My bot logged hundreds of trades it never made — so I built something to check if it was lying

#python #algotrading #webdev #buildinpublic

I have a rule for new strategies: observe before you bet. Before a single dollar (paper or otherwise) moves, the strategy runs in "would-have-traded" mode — every time it thinks it sees an edge, it writes a row to a log instead of placing an order. Decision, timestamp, the side it would have taken, and the edge it believed it had. You let that run, then you go back and check whether the bot was right.

This is the story of going back to check, and finding out the bot was lying to me in two different ways at once.

The setup

The strategy prices short-duration crypto "up or down" binary markets — will the price be higher at the top of the hour than it was at the start? It builds a fair-value probability from a volatility model and compares it to what the market is charging. When the gap clears fees, it logs a decision.

After a day of observing, the feed looked busy — lots of green, lots of "+5.2¢ edge" rows. And one number jumped out when I tallied it up: the bot was choosing "NO" over "YES" about 4 to 1.

I immediately had a story. My volatility estimate, sourced from one exchange's recent prints, probably runs a little hot — and an overestimate of volatility makes the unlikely side of a binary look underpriced.

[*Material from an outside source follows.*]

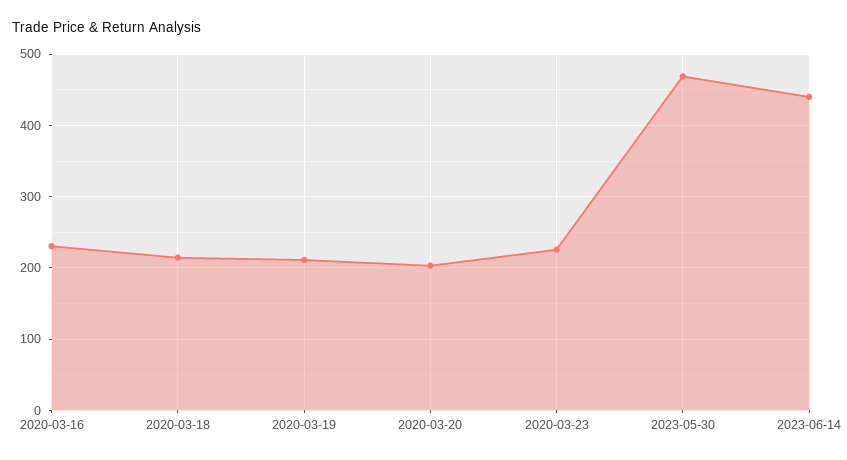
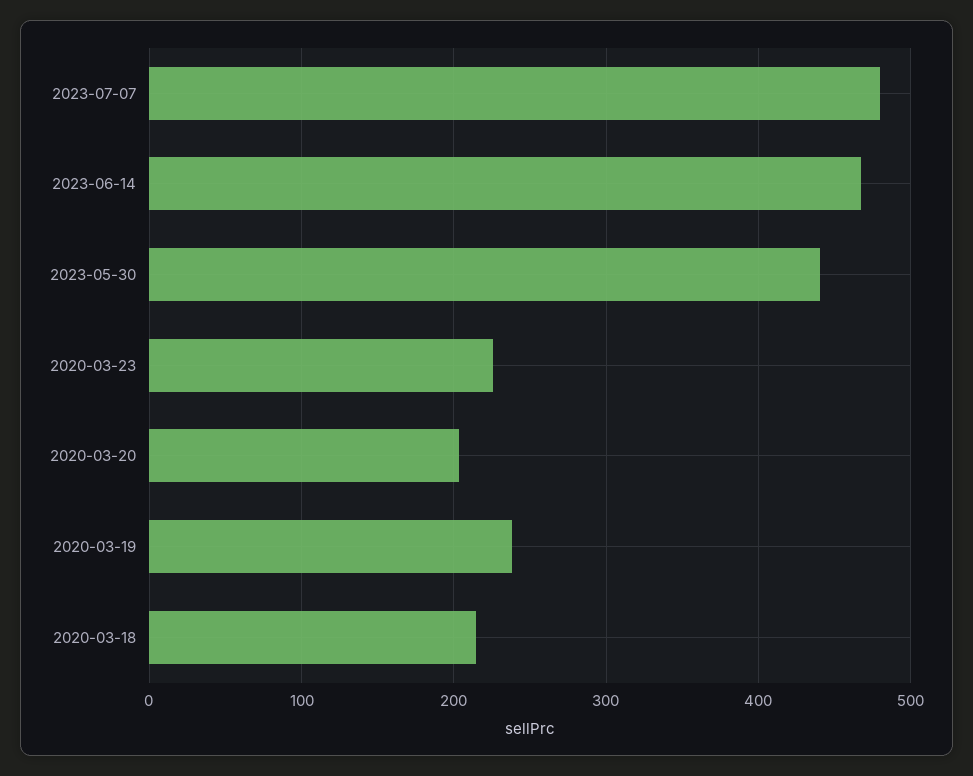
2020-03-16: 230 -> none
2020-03-19: 210 -> 240
2023-05-30: 470 -> 440
2023-06-14: 440 -> 470
2023-07-07: none -> 480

So the bot keeps "buying" the cheap tail. Made sense. I was about ten minutes from turning down the volatility input and calling it a fix.

That would have been a mistake. The 4:1 number was a hypothesis built on raw counts, and I hadn't checked a single one of those decisions against what actually happened.

The harness

So I built the thing I should have built first: a script that takes each logged decision, looks up the actual outcome of that market (did it close up or down?), and scores it. Win or loss. Then it aggregates — realized win rate vs. the win rate the model predicted, broken out by side and by confidence bucket.

The first run covered 35 resolved decisions. Here's what came back (all paper, all hypothetical — don't @ me about the size):

OVERALL   win 45.7% (16/35)   predicted 49.1%   net -$31.91

Net negative. The strategy I'd been admiring in the feed would have lost money. That alone was worth knowing before risking anything. But the two breakdowns underneath are where it got interesting.

Lie #1: the 4:1 skew was a measurement artifact

I split the decisions by side, deduped to one per opportunity:

buy_no    18
buy_yes   17

Even. Basically a coin flip.

So where did 4:1 come from? The bot re-evaluates every market on every scan, and in observe mode it was logging a decision each time a market still qualified — not once per opportunity. A market that sat in "NO looks cheap" territory for twenty minutes got logged dozens of times; a market that flickered into "YES" for one scan got logged once. The raw feed wasn't measuring my model's bias. It was measuring how long each opportunity lingered.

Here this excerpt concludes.